(Dataset entries)
════════════════════
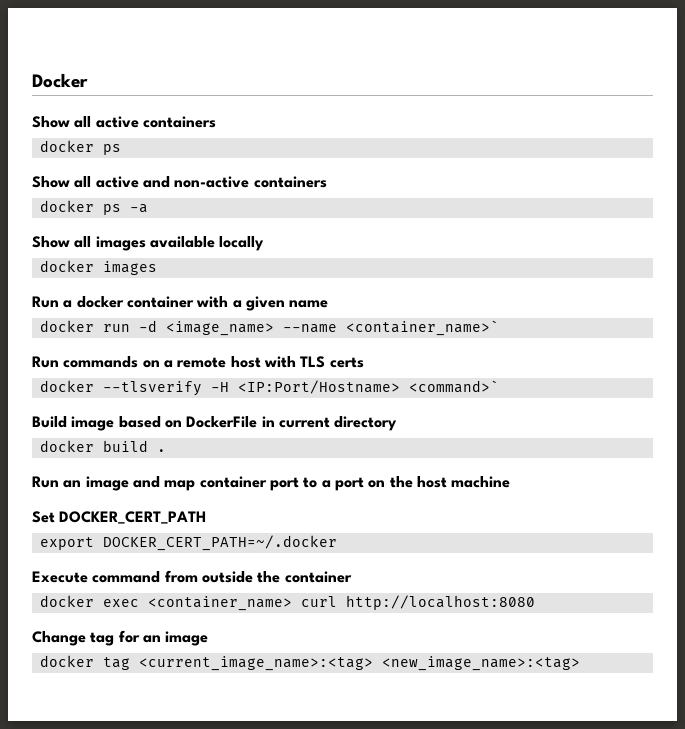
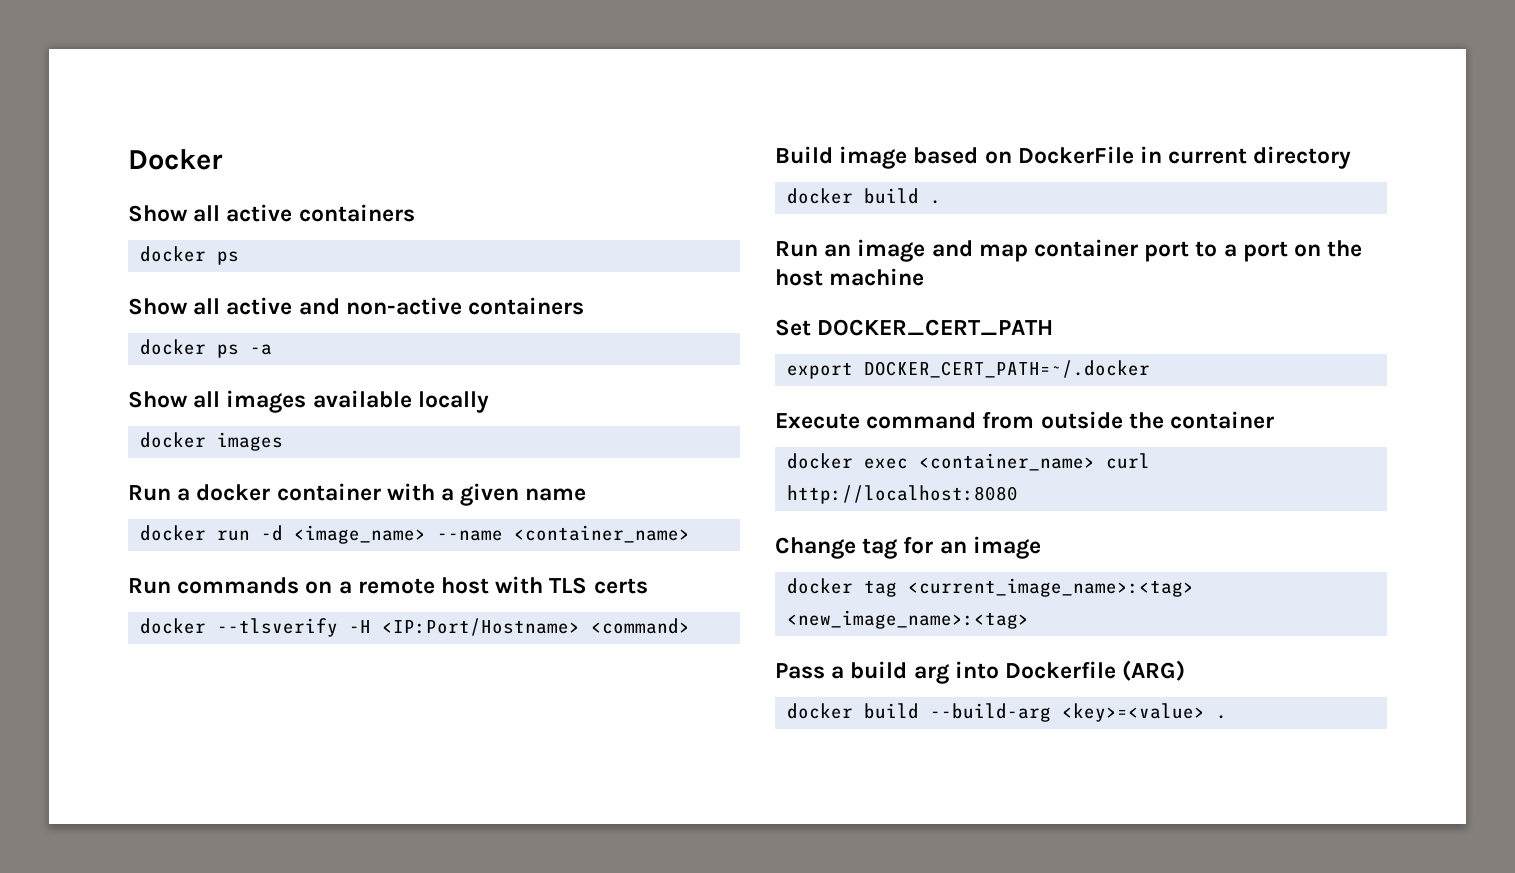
[346,320,500,336] <container_name>` -> [514,525,691,543] <container_name>
[409,380,500,393] <command>` -> [591,618,691,634] <command>
(581, 663) none -> [775,660,1186,684] [787,703,1228,722] // Pass a build arg into Dockerfile (ARG) // docker build --build-arg <key>=<value> .

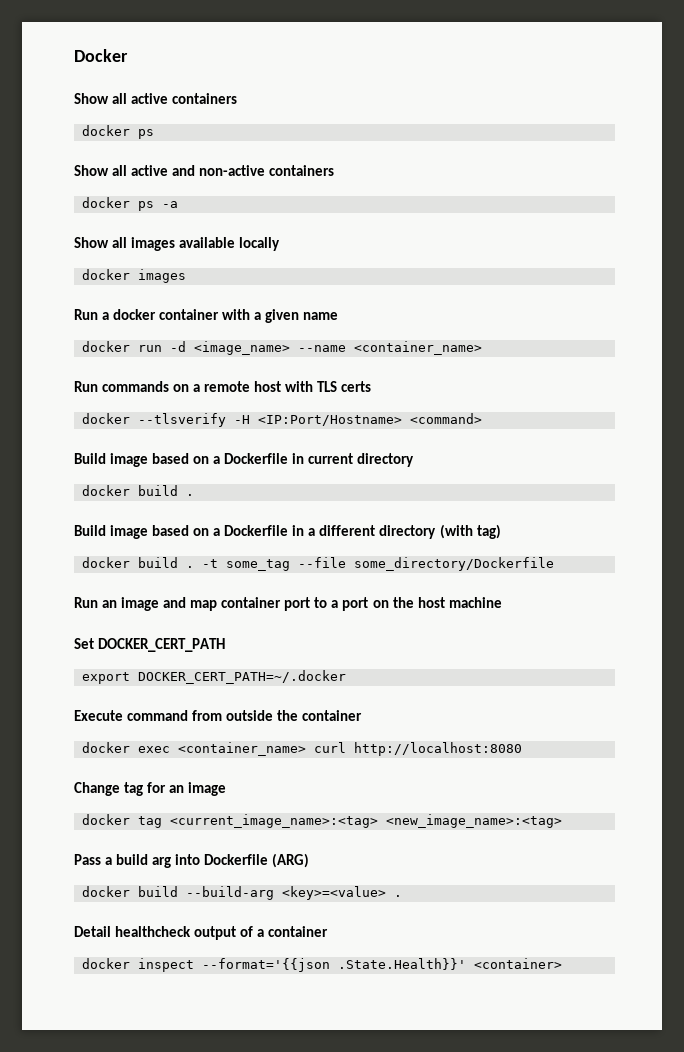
[1017,146,1134,164] DockerFile -> [213,453,289,464] a Dockerfile
(942, 202) none -> [74,524,501,539] [82,557,555,571] // Build image based on a Dockerfile in a different directory (with tag) // docker build . -t some_tag --file some_directory/Dockerfile
(1228, 717) none -> [74,926,329,940] [82,958,563,972] // Detail healthcheck output of a container // docker inspect --format='{{json .State.Health}}' <container>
════════════════════
Return every line above word for word, minus images.

= EXERCISE ANSWER =
[346,320,500,336] <container_name>` -> [514,525,691,543] <container_name>
[409,380,500,393] <command>` -> [591,618,691,634] <command>
(581, 663) none -> [775,660,1186,684] [787,703,1228,722] // Pass a build arg into Dockerfile (ARG) // docker build --build-arg <key>=<value> .

[1017,146,1134,164] DockerFile -> [213,453,289,464] a Dockerfile
(942, 202) none -> [74,524,501,539] [82,557,555,571] // Build image based on a Dockerfile in a different directory (with tag) // docker build . -t some_tag --file some_directory/Dockerfile
(1228, 717) none -> [74,926,329,940] [82,958,563,972] // Detail healthcheck output of a container // docker inspect --format='{{json .State.Health}}' <container>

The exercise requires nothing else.